What the task asks: An exact copy of every record, with no pictures, please.
** Recorded information follows **
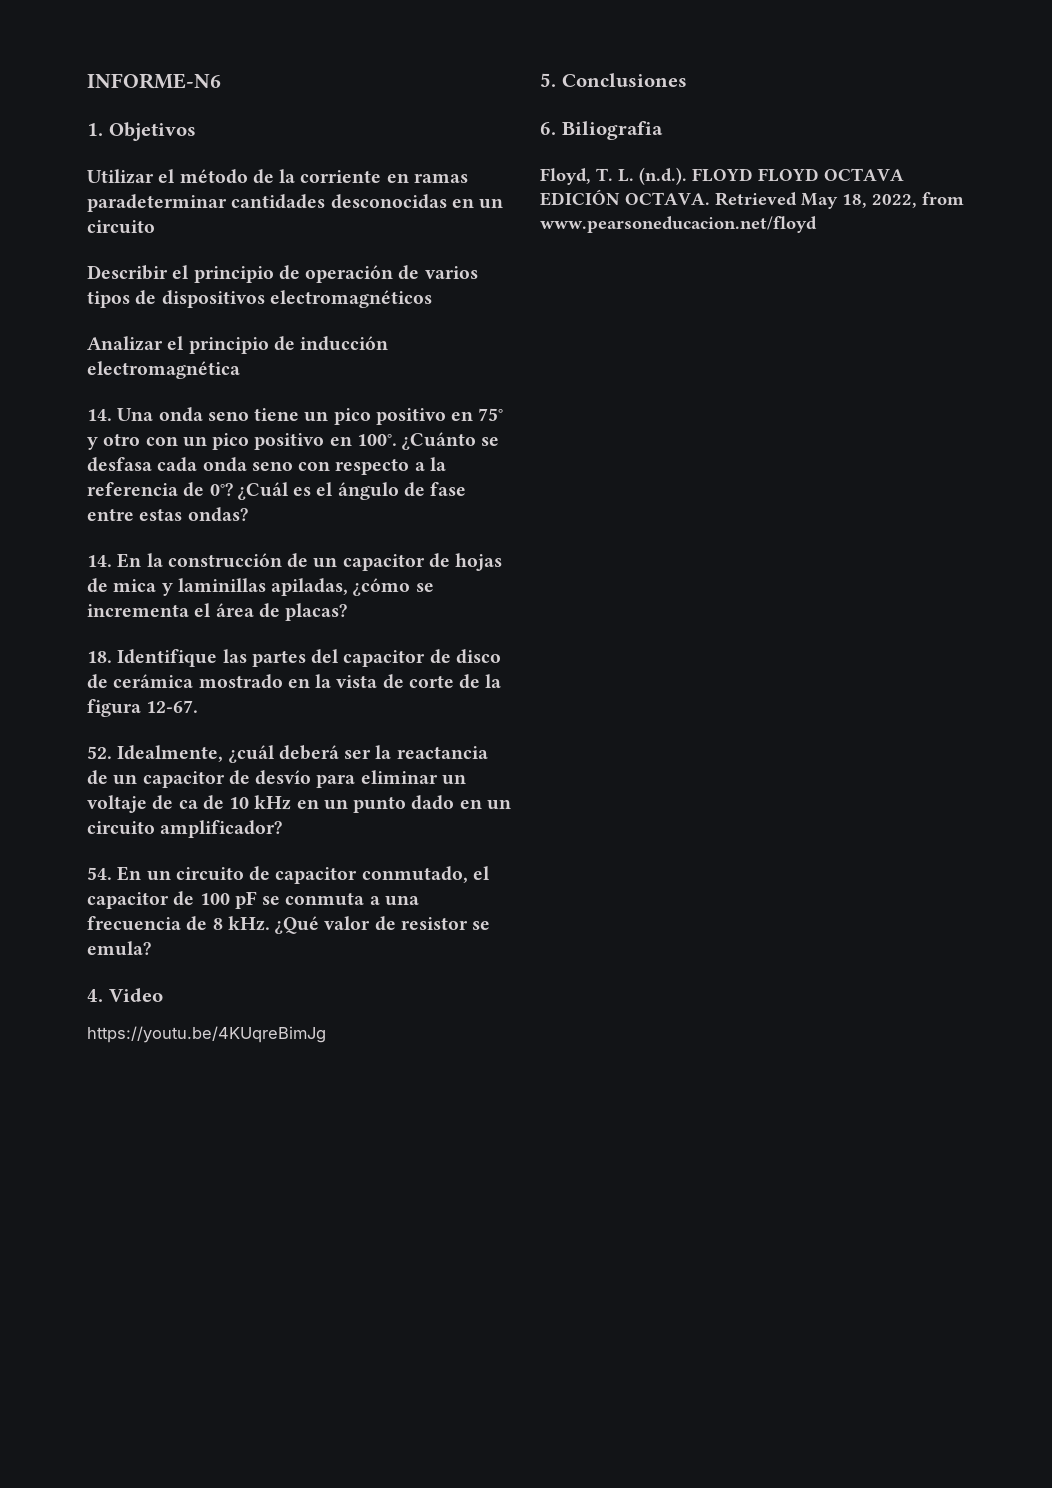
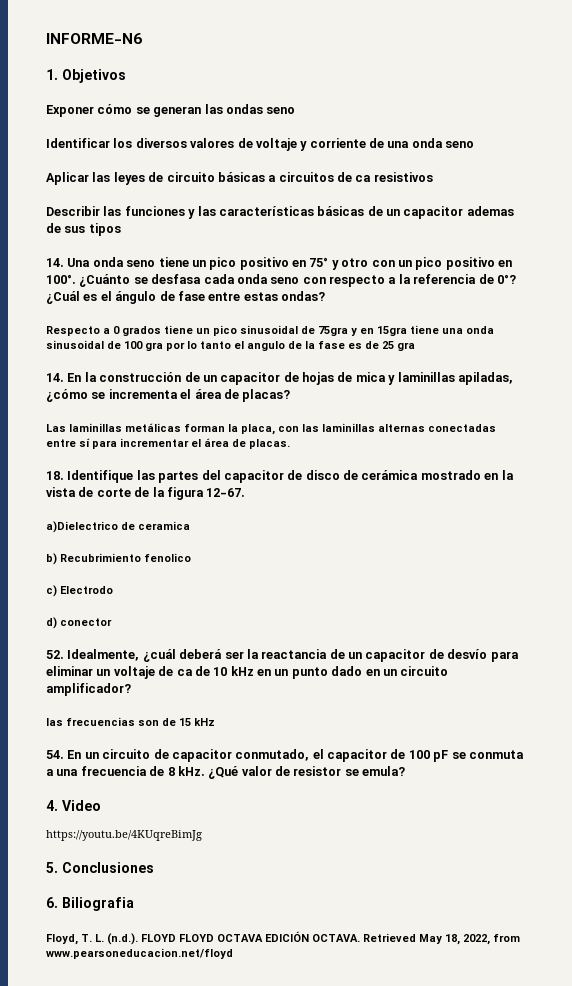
[87,169,468,184] [87,194,504,212] [87,220,155,234] [87,265,478,283] [87,290,432,308] [87,336,389,354] [87,361,240,379] Utilizar el método de la corriente en ramas paradeterminar cantidades desconocidas en un circuito // Describir el principio de operación de varios tipos de dispositivos electromagnéticos // Analizar el principio de inducción electromagnética -> [46,104,296,117] [46,138,475,151] [46,172,433,185] [46,206,514,219] [46,223,121,236] Exponer cómo se generan las ondas seno // Identificar los diversos valores de voltaje y corriente de una onda seno // Aplicar las leyes de circuito básicas a circuitos de ca resistivos // Describir las funciones y las características básicas de un capacitor ademas de sus tipos
(248, 514) none -> [46,325,494,336] [46,340,415,351] // Respecto a 0 grados tiene un pico sinusoidal de 75gra y en 15gra tiene una onda sinusoidal de 100 gra por lo tanto el angulo de la fase es de 25 gra
(348, 612) none -> [46,423,496,435] [46,438,290,449] // Las laminillas metálicas forman la placa, con las laminillas alternas conectadas entre sí para incrementar el área de placas.
(199, 706) none -> [46,521,190,533] [46,553,191,565] [46,585,113,597] [46,617,112,629] // a)Dielectrico de ceramica // b) Recubrimiento fenolico // c) Electrodo // d) conector
(283, 829) none -> [46,717,215,726] // las frecuencias son de 15 kHz

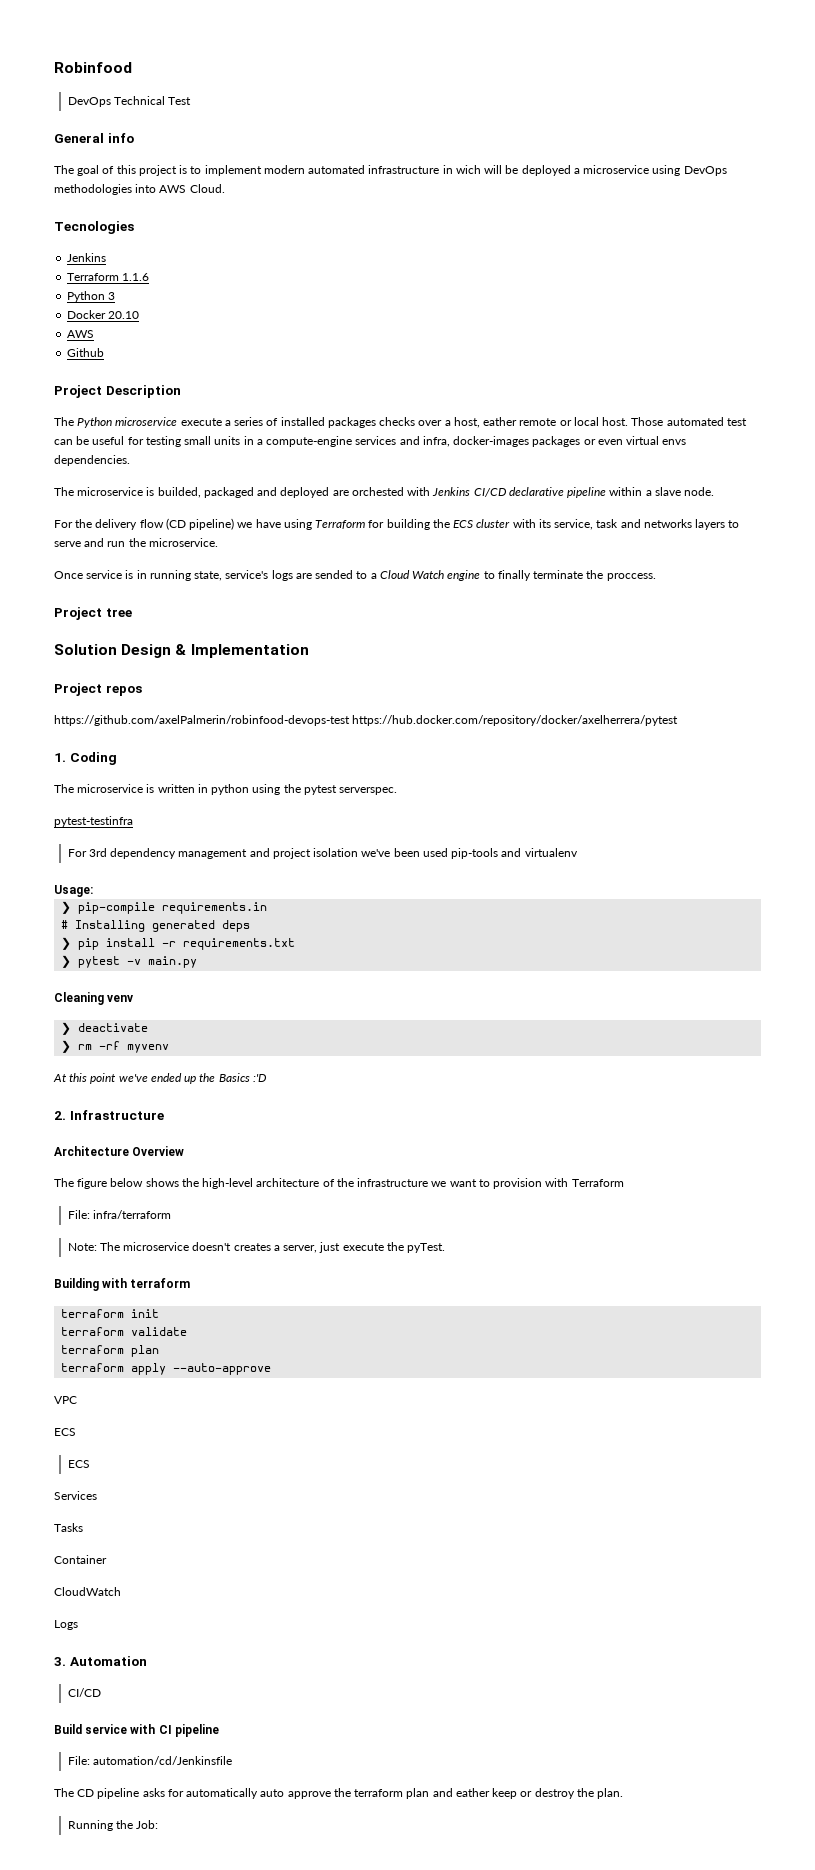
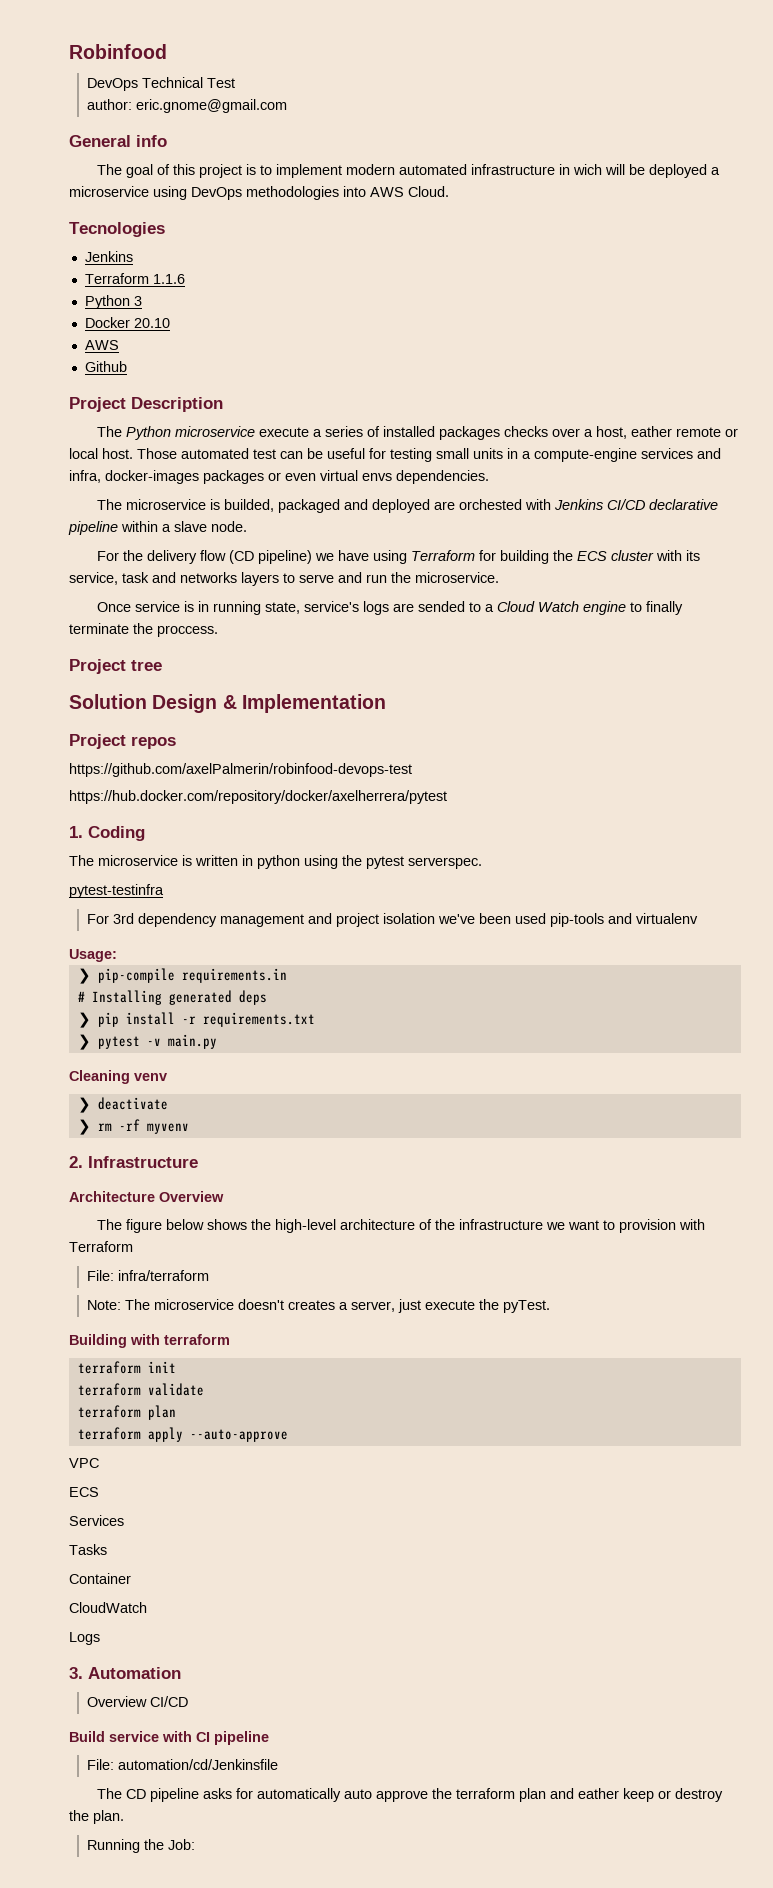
(192, 101) none -> [87,99,288,113] // author: eric.gnome@gmail.com
(350, 720) none -> (412, 770) //
[53,1073,267,1084] // At this point we've ended up the Basics :'D -> (189, 1128) none
[67,1460,90,1468] // ECS -> (99, 1492) none
(147, 1661) none -> [87,1696,148,1707] Overview

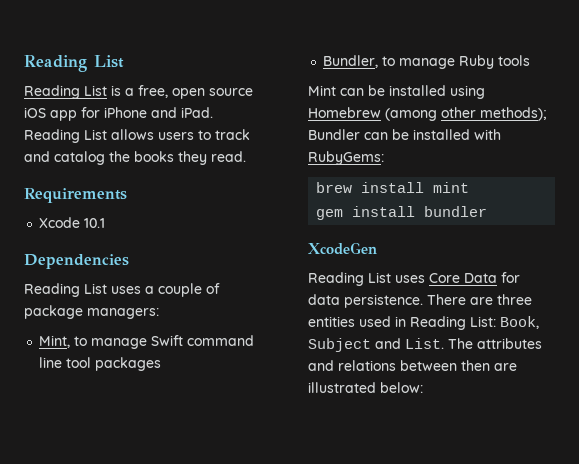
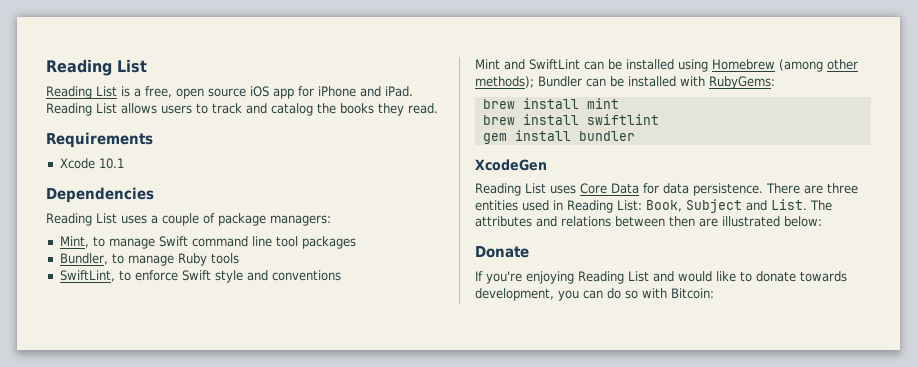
(531, 60) none -> [59,270,341,283] // SwiftLint, to enforce Swift style and conventions
(336, 90) none -> [504,59,580,70] and SwiftLint
(470, 187) none -> [482,114,659,125] // brew install swiftlint
(423, 387) none -> [475,246,529,258] [475,271,847,284] [475,288,714,301] // Donate // If you're enjoying Reading List and would like to donate towards development, you can do so with Bitcoin:

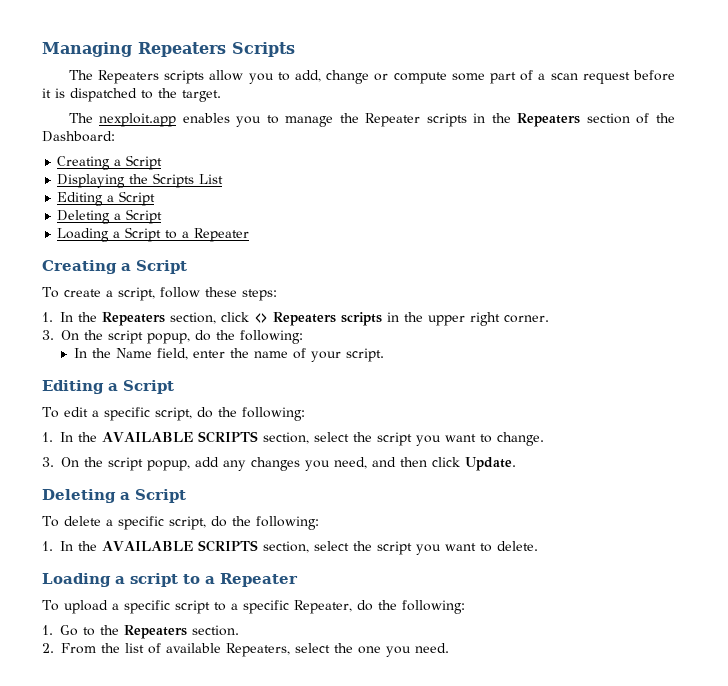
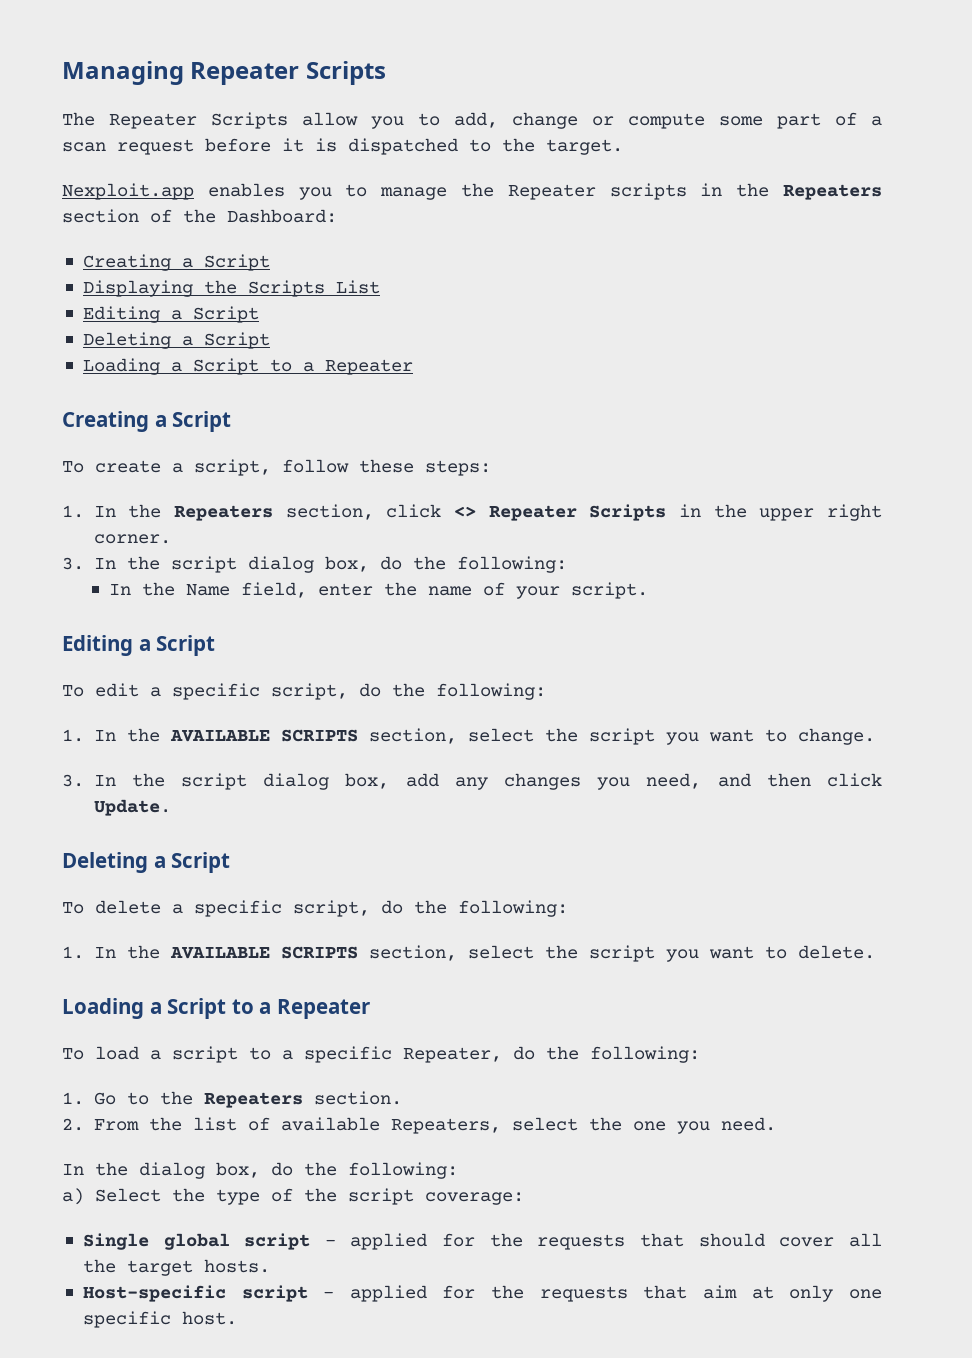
[138,42,226,57] Repeaters -> [190,62,300,85] Repeater
[97,70,205,84] Repeaters scripts -> [109,112,288,129] Repeater Scripts
[68,113,177,127] The nexploit.app -> [62,183,194,200] Nexploit.app
[273,312,382,326] Repeaters scripts -> [488,504,667,521] Repeater Scripts
[61,330,190,344] On the script popup, -> [93,556,369,573] In the script dialog box,
[61,457,190,471] On the script popup, -> [93,773,390,790] In the script dialog box,
[130,573,178,587] script -> [167,998,227,1019] Script
[63,600,170,614] upload a specific -> [95,1046,161,1060] load a
(449, 648) none -> [62,1162,458,1179] [62,1188,524,1205] [82,1233,882,1250] [82,1259,270,1276] [82,1285,882,1302] [82,1311,237,1328] // In the dialog box, do the following: // a) Select the type of the script coverage: // Single global script - applied for the requests that should cover all the target hosts. // Host-specific script - applied for the requests that aim at only one specific host.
** End of Recorded information **
Task solution:
[87,169,468,184] [87,194,504,212] [87,220,155,234] [87,265,478,283] [87,290,432,308] [87,336,389,354] [87,361,240,379] Utilizar el método de la corriente en ramas paradeterminar cantidades desconocidas en un circuito // Describir el principio de operación de varios tipos de dispositivos electromagnéticos // Analizar el principio de inducción electromagnética -> [46,104,296,117] [46,138,475,151] [46,172,433,185] [46,206,514,219] [46,223,121,236] Exponer cómo se generan las ondas seno // Identificar los diversos valores de voltaje y corriente de una onda seno // Aplicar las leyes de circuito básicas a circuitos de ca resistivos // Describir las funciones y las características básicas de un capacitor ademas de sus tipos
(248, 514) none -> [46,325,494,336] [46,340,415,351] // Respecto a 0 grados tiene un pico sinusoidal de 75gra y en 15gra tiene una onda sinusoidal de 100 gra por lo tanto el angulo de la fase es de 25 gra
(348, 612) none -> [46,423,496,435] [46,438,290,449] // Las laminillas metálicas forman la placa, con las laminillas alternas conectadas entre sí para incrementar el área de placas.
(199, 706) none -> [46,521,190,533] [46,553,191,565] [46,585,113,597] [46,617,112,629] // a)Dielectrico de ceramica // b) Recubrimiento fenolico // c) Electrodo // d) conector
(283, 829) none -> [46,717,215,726] // las frecuencias son de 15 kHz

(192, 101) none -> [87,99,288,113] // author: eric.gnome@gmail.com
(350, 720) none -> (412, 770) //
[53,1073,267,1084] // At this point we've ended up the Basics :'D -> (189, 1128) none
[67,1460,90,1468] // ECS -> (99, 1492) none
(147, 1661) none -> [87,1696,148,1707] Overview

(531, 60) none -> [59,270,341,283] // SwiftLint, to enforce Swift style and conventions
(336, 90) none -> [504,59,580,70] and SwiftLint
(470, 187) none -> [482,114,659,125] // brew install swiftlint
(423, 387) none -> [475,246,529,258] [475,271,847,284] [475,288,714,301] // Donate // If you're enjoying Reading List and would like to donate towards development, you can do so with Bitcoin:

[138,42,226,57] Repeaters -> [190,62,300,85] Repeater
[97,70,205,84] Repeaters scripts -> [109,112,288,129] Repeater Scripts
[68,113,177,127] The nexploit.app -> [62,183,194,200] Nexploit.app
[273,312,382,326] Repeaters scripts -> [488,504,667,521] Repeater Scripts
[61,330,190,344] On the script popup, -> [93,556,369,573] In the script dialog box,
[61,457,190,471] On the script popup, -> [93,773,390,790] In the script dialog box,
[130,573,178,587] script -> [167,998,227,1019] Script
[63,600,170,614] upload a specific -> [95,1046,161,1060] load a
(449, 648) none -> [62,1162,458,1179] [62,1188,524,1205] [82,1233,882,1250] [82,1259,270,1276] [82,1285,882,1302] [82,1311,237,1328] // In the dialog box, do the following: // a) Select the type of the script coverage: // Single global script - applied for the requests that should cover all the target hosts. // Host-specific script - applied for the requests that aim at only one specific host.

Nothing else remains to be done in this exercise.